• [REQUIRED WORK] Copy every record exactly, and keep the pictures out.

==========

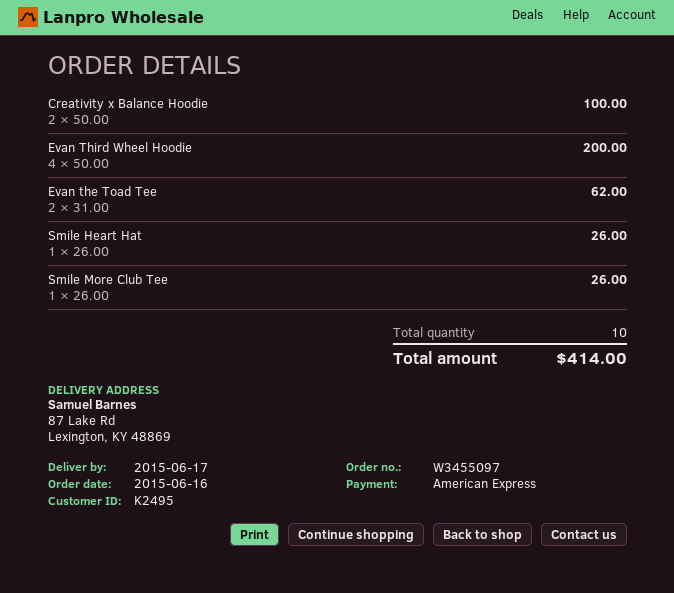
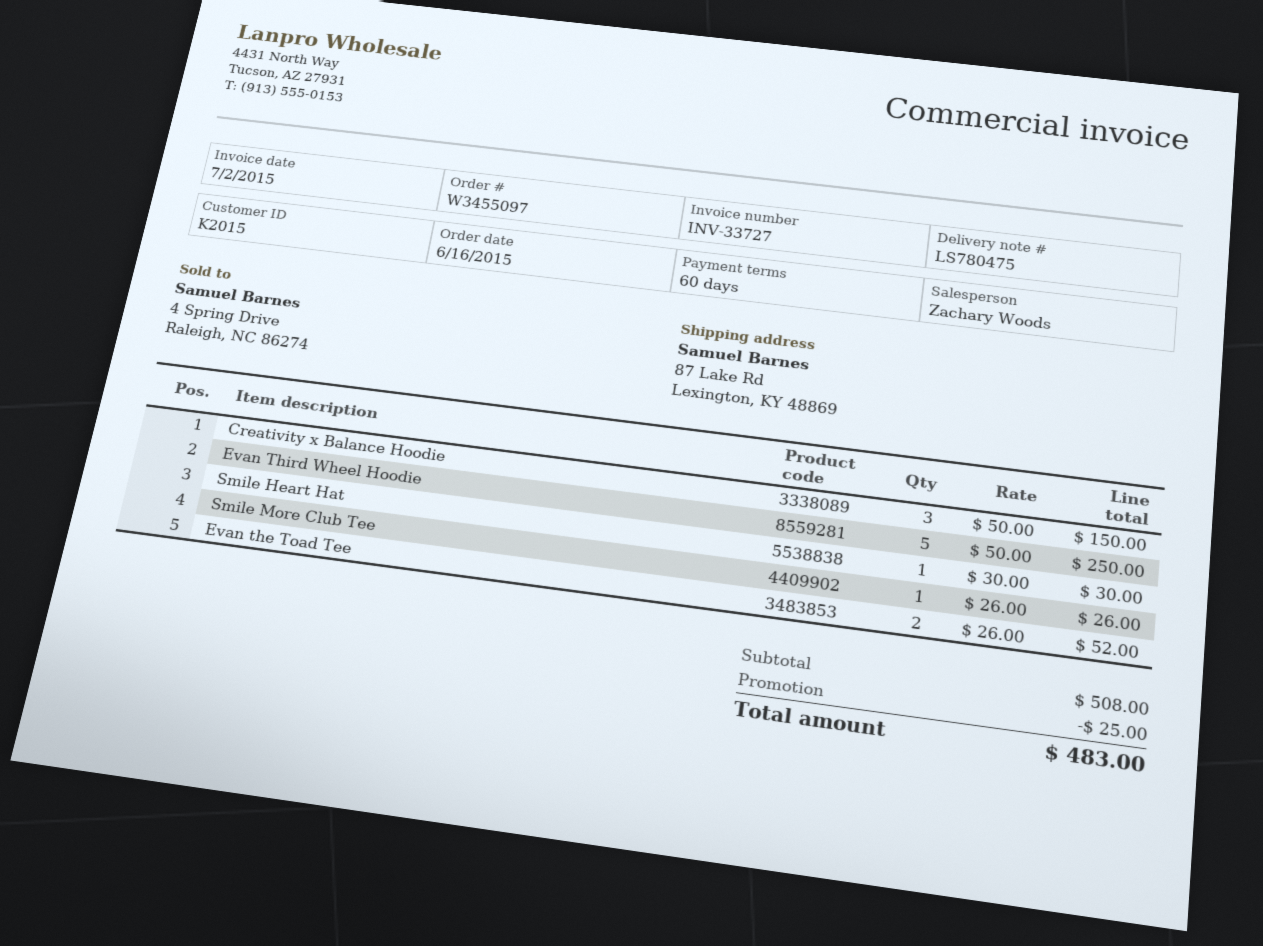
customer number: K2495 -> K2015
Creativity x Balance Hoodie: 2 x 50.00 = 100.00 -> 3 x 50.00 = 150.00
Evan Third Wheel Hoodie: 4 x 50.00 = 200.00 -> 5 x 50.00 = 250.00
Evan the Toad Tee: 2 x 31.00 = 62.00 -> 2 x 26.00 = 52.00
Smile Heart Hat: 1 x 26.00 = 26.00 -> 1 x 30.00 = 30.00
discount: none -> 25.00
total: 414.00 -> 483.00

==========

• [RESULT OF THE TASK]
customer number: K2495 -> K2015
Creativity x Balance Hoodie: 2 x 50.00 = 100.00 -> 3 x 50.00 = 150.00
Evan Third Wheel Hoodie: 4 x 50.00 = 200.00 -> 5 x 50.00 = 250.00
Evan the Toad Tee: 2 x 31.00 = 62.00 -> 2 x 26.00 = 52.00
Smile Heart Hat: 1 x 26.00 = 26.00 -> 1 x 30.00 = 30.00
discount: none -> 25.00
total: 414.00 -> 483.00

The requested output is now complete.